Where to start — and how the pieces fit together
A health and safety system is simply how you actually meet your HSWA duties day to day — your policy, your hazard and risk process, your procedures, training, records and review, all working together. You don't need a fancy framework to start: lead from the top, find and control your real risks, bring your workers with you, and keep reviewing. This guide is the map — each step links to the detailed how-to. A standard like ISO 45001 is optional; it's the law, not a certificate, that sets what you must do.

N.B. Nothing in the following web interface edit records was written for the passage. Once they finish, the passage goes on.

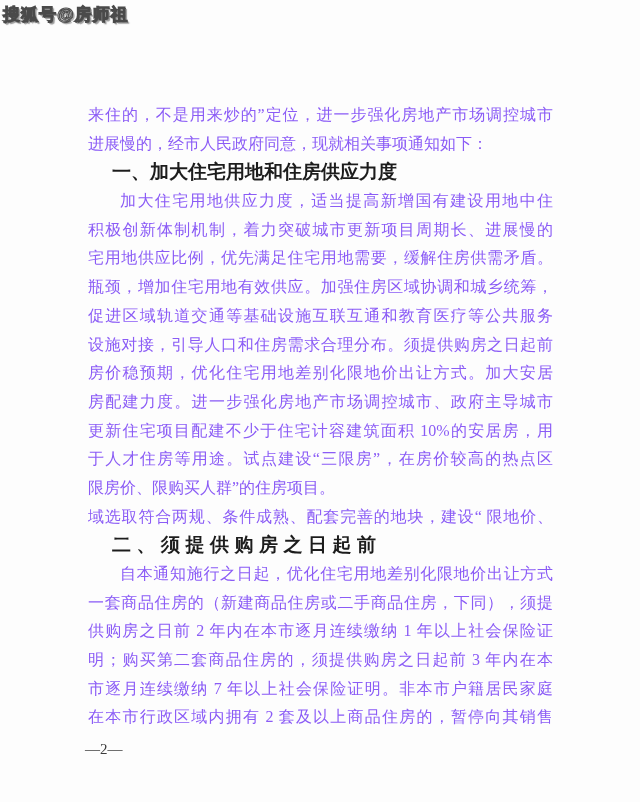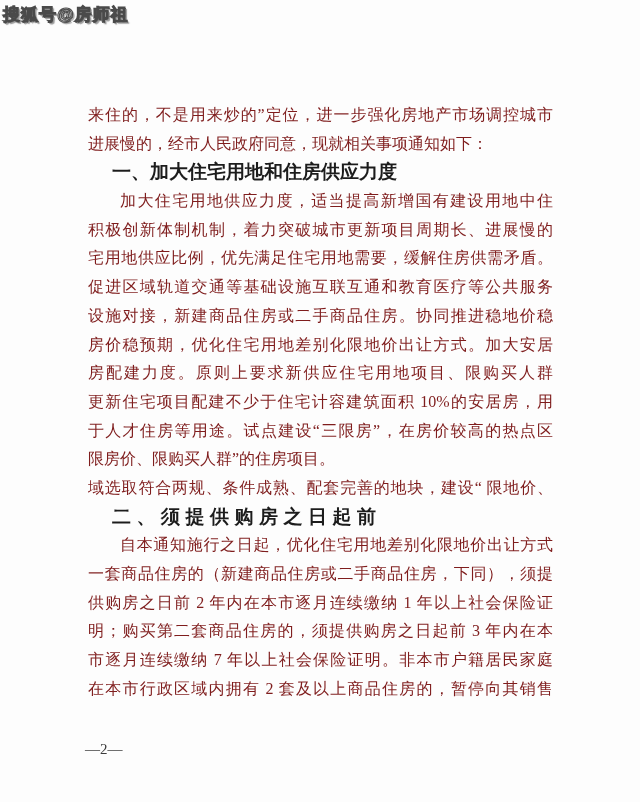--- a/index.html
+++ b/index.html
@@ -31,21 +31,21 @@
   .content {
     position: absolute;
     left: 88px;
     top: 101px;
     width: 465px;
   }
   .line {
     height: 28.7px;
     line-height: 28.7px;
     font-size: 16px;
-    color: #7f1d1d;
+    color: #8b5cf6;
     overflow: visible;
   }
   .line.justify {
     text-align: justify;
     text-align-last: justify;
   }
   .line.indent {
     text-indent: 32px;
   }
   .line.heading {
@@ -75,24 +75,25 @@
 <div class="page">
   <div class="watermark">搜狐号@房师祖</div>
 
   <div class="content" id="content-lines">
       <div class="line body justify">来住的，不是用来炒的”定位，进一步强化房地产市场调控城市</div>
       <div class="line body">进展慢的，经市人民政府同意，现就相关事项通知如下：</div>
       <div class="line heading indent">一、加大住宅用地和住房供应力度</div>
       <div class="line body indent justify">加大住宅用地供应力度，适当提高新增国有建设用地中住</div>
       <div class="line body justify">积极创新体制机制，着力突破城市更新项目周期长、进展慢的</div>
       <div class="line body justify">宅用地供应比例，优先满足住宅用地需要，缓解住房供需矛盾。</div>
+      <div class="line body justify">瓶颈，增加住宅用地有效供应。加强住房区域协调和城乡统筹，</div>
       <div class="line body justify">促进区域轨道交通等基础设施互联互通和教育医疗等公共服务</div>
-      <div class="line body justify">设施对接，新建商品住房或二手商品住房。协同推进稳地价稳</div>
+      <div class="line body justify">设施对接，引导人口和住房需求合理分布。须提供购房之日起前</div>
       <div class="line body justify">房价稳预期，优化住宅用地差别化限地价出让方式。加大安居</div>
-      <div class="line body justify">房配建力度。原则上要求新供应住宅用地项目、限购买人群</div>
+      <div class="line body justify">房配建力度。进一步强化房地产市场调控城市、政府主导城市</div>
       <div class="line body justify">更新住宅项目配建不少于住宅计容建筑面积 10%的安居房，用</div>
       <div class="line body justify">于人才住房等用途。试点建设“三限房”，在房价较高的热点区</div>
       <div class="line body">限房价、限购买人群”的住房项目。</div>
       <div class="line body justify">域选取符合两规、条件成熟、配套完善的地块，建设“ 限地价、</div>
       <div class="line heading indent wide">二、须提供购房之日起前</div>
       <div class="line body indent justify">自本通知施行之日起，优化住宅用地差别化限地价出让方式</div>
       <div class="line body justify">一套商品住房的（新建商品住房或二手商品住房，下同），须提</div>
       <div class="line body justify">供购房之日前 2 年内在本市逐月连续缴纳 1 年以上社会保险证</div>
       <div class="line body justify">明；购买第二套商品住房的，须提供购房之日起前 3 年内在本</div>
       <div class="line body justify">市逐月连续缴纳 7 年以上社会保险证明。非本市户籍居民家庭</div>

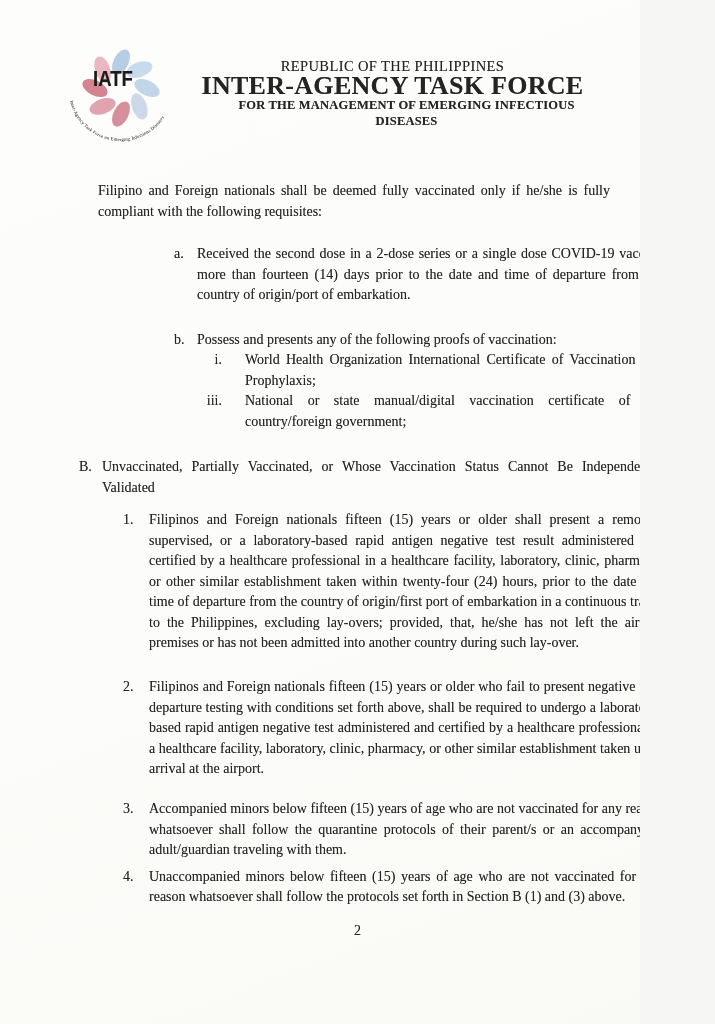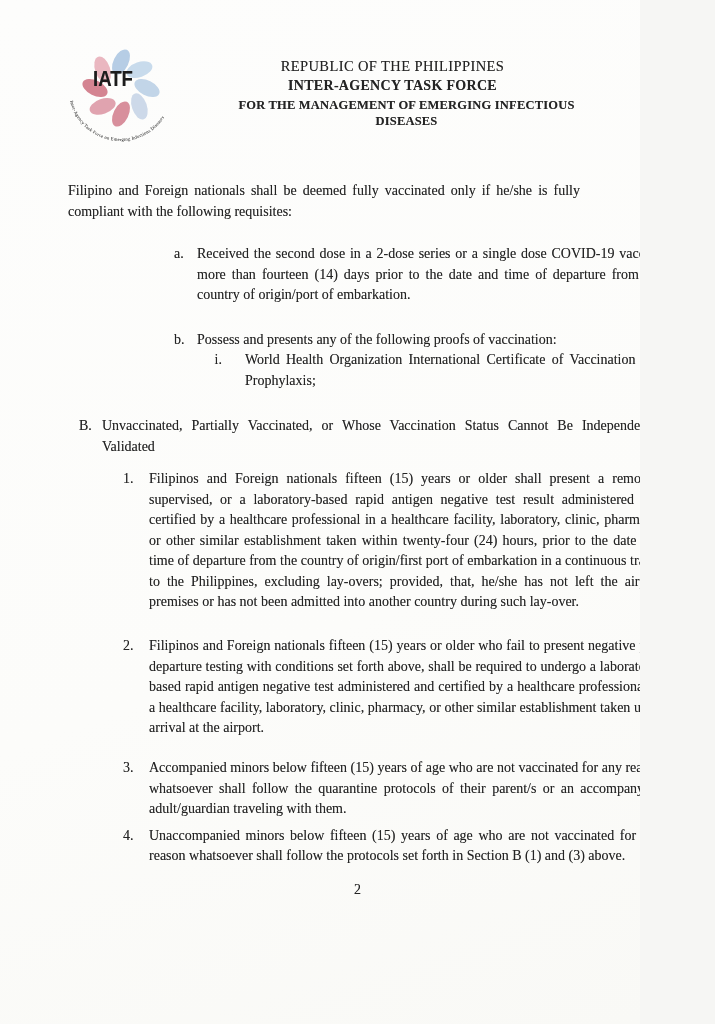--- a/index.html
+++ b/index.html
@@ -13,29 +13,29 @@
     background:linear-gradient(160deg, #fdfdfc 0%, #fcfcfa 60%, #f9f9f6 100%);
     overflow:hidden;
     color:#242424;
   }
   .page * { text-shadow:0 0 0.4px rgba(45,45,45,.45); }
 
   
   .logo { position:absolute; left:56px; top:23px; width:130px; height:130px; }
   .hdr { position:absolute; top:0; left:185px; width:415px; text-align:center; }
   .hdr-line1 { margin-top:58px; font-size:14.5px; line-height:16px; letter-spacing:.4px; }
-  .hdr-line2 { font-size:14px; line-height:23px; font-weight:bold; letter-spacing:.3px; }
+  .hdr-line2 { font-size:26px; line-height:23px; font-weight:bold; letter-spacing:.3px; }
   .hdr-line3 { font-size:12.5px; line-height:16px; font-weight:bold; letter-spacing:.2px;margin-left:28px; }
 
   
   .main { position:absolute; top:0; left:0; width:715px; font-size:14px; line-height:20.5px; }
   .jt { text-align:justify; }
   .row { display:flex; align-items:flex-start; }
 
-  .intro  { margin:181px 0 0 68px; width:512px; }
+  .intro  { margin:181px 0 0 98px; width:512px; }
 
   .item-a { margin:22px 0 0 174px; }
   .item-b { margin:24px 0 0 174px; }
   .amark  { width:23px; flex:none; }
   .atxt   { width:465px; flex:none; }
 
   .rrow   { display:flex; align-items:flex-start; }
   .rmark  { width:25px; flex:none; text-align:right; }
   .rtxt   { margin-left:23px; width:417px; flex:none; }
 
@@ -92,20 +92,24 @@
     </div>
 
     <div class="row item-b">
       <span class="amark">b.</span>
       <div class="atxt">
         <div class="jt">Possess and presents any of the following proofs of vaccination:</div>
         <div class="rrow">
           <span class="rmark">i.</span>
           <div class="rtxt jt">World Health Organization International Certificate of Vaccination and Prophylaxis;</div>
         </div>
+        <div class="rrow">
+          <span class="rmark">iii.</span>
+          <div class="rtxt jt">National or state manual/digital vaccination certificate of the country/foreign government;</div>
+        </div>
       </div>
     </div>
 
     <div class="row sec-b">
       <span class="smark">B.</span>
       <div class="stxt jt">Unvaccinated, Partially Vaccinated, or Whose Vaccination Status Cannot Be Independently Validated</div>
     </div>
 
     <div class="row num num-1">
       <span class="nmark">1.</span>

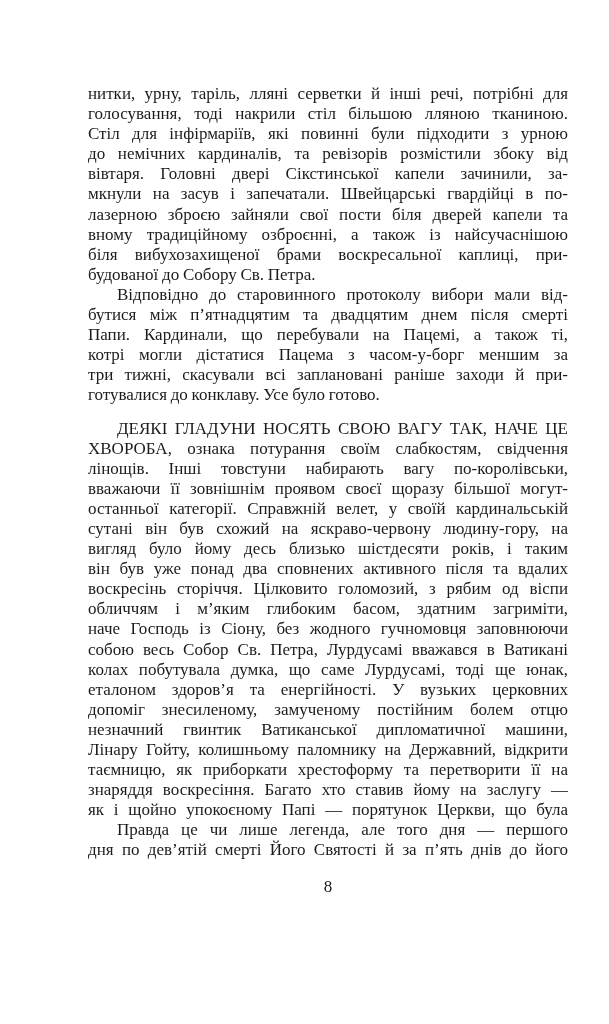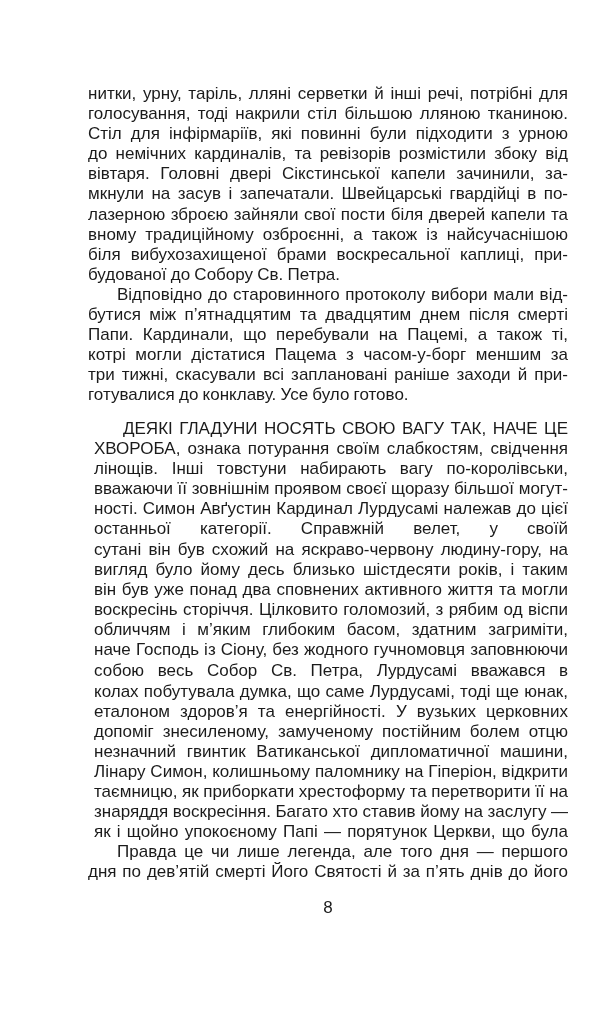--- a/index.html
+++ b/index.html
@@ -11,35 +11,34 @@
     height: 1024px;
     background: var(--bg, #ffffff);
     overflow: hidden;
   }
   .page {
     position: relative;
     width: 609px;
     height: 868px;
     background: var(--bg, #ffffff);
     color: var(--fg, #1a1a1a);
-    font-family: Liberation Sans, sans-serif;
+    font-family: Liberation Serif, serif;
   }
   .text-column {
     position: absolute;
     left: 88px;
     top: 84px;
     width: 480px;
   }
   .paragraph {
     margin: 0;
     padding: 0;
   }
   .paragraph.section-gap {
     margin-top: 13px;
-    margin-left: 6px;
   }
   .line {
     font-size: 17px;
     line-height: 20.1px;
     text-align: justify;
     text-align-last: justify;
     word-spacing: -0.5px;
     white-space: normal;
     overflow: hidden;
     max-height: 21px;
@@ -82,34 +81,33 @@
         <div class="line">Папи. Кардинали, що перебували на Пацемі, а також ті,</div>
         <div class="line">котрі могли дістатися Пацема з часом-у-борг меншим за</div>
         <div class="line">три тижні, скасували всі заплановані раніше заходи й при-</div>
         <div class="line last">готувалися до конклаву. Усе було готово.</div>
       </div>
     <div class="paragraph section-gap">
         <div class="line indent">ДЕЯКІ ГЛАДУНИ НОСЯТЬ СВОЮ ВАГУ ТАК, НАЧЕ ЦЕ</div>
         <div class="line">ХВОРОБА, ознака потурання своїм слабкостям, свідчення</div>
         <div class="line">лінощів. Інші товстуни набирають вагу по-королівськи,</div>
         <div class="line">вважаючи її зовнішнім проявом своєї щоразу більшої могут-</div>
-        <div class="line">ності. Симон Авґустин Кардинал Лурдусамі належав до цієї</div>
         <div class="line">останньої категорії. Справжній велет, у своїй кардинальській</div>
         <div class="line">сутані він був схожий на яскраво-червону людину-гору, на</div>
         <div class="line">вигляд було йому десь близько шістдесяти років, і таким</div>
-        <div class="line">він був уже понад два сповнених активного життя та могли</div>
+        <div class="line">він був уже понад два сповнених активного після та вдалих</div>
         <div class="line">воскресінь сторіччя. Цілковито голомозий, з рябим од віспи</div>
         <div class="line">обличчям і м’яким глибоким басом, здатним загриміти,</div>
         <div class="line">наче Господь із Сіону, без жодного гучномовця заповнюючи</div>
         <div class="line">собою весь Собор Св. Петра, Лурдусамі вважався в Ватикані</div>
         <div class="line">колах побутувала думка, що саме Лурдусамі, тоді ще юнак,</div>
         <div class="line">еталоном здоров’я та енергійності. У вузьких церковних</div>
         <div class="line">допоміг знесиленому, замученому постійним болем отцю</div>
         <div class="line">незначний гвинтик Ватиканської дипломатичної машини,</div>
-        <div class="line">Лінару Симон, колишньому паломнику на Гіперіон, відкрити</div>
+        <div class="line">Лінару Гойту, колишньому паломнику на Державний, відкрити</div>
         <div class="line">таємницю, як приборкати хрестоформу та перетворити її на</div>
         <div class="line">знаряддя воскресіння. Багато хто ставив йому на заслугу —</div>
         <div class="line">як і щойно упокоєному Папі — порятунок Церкви, що була</div>
       </div>
     <div class="paragraph">
         <div class="line indent">Правда це чи лише легенда, але того дня — першого</div>
         <div class="line">дня по дев’ятій смерті Його Святості й за п’ять днів до його</div>
       </div>
     <div class="page-number">8</div>
   </div>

A system isn't a folder on a shelf — it's the set of policies, processes, records and habits you use to keep people safe and to show you are meeting your duties under the Health and Safety at Work Act 2015. The Act requires you to identify hazards, manage risks so far as is reasonably practicable, engage your workers, keep records and demonstrate due diligence. A good system makes all of that routine. Adopting the AS/NZS ISO 45001 standard is voluntary and, on its own, does not mean you comply with the law — the legislation sets your obligations, not the standard.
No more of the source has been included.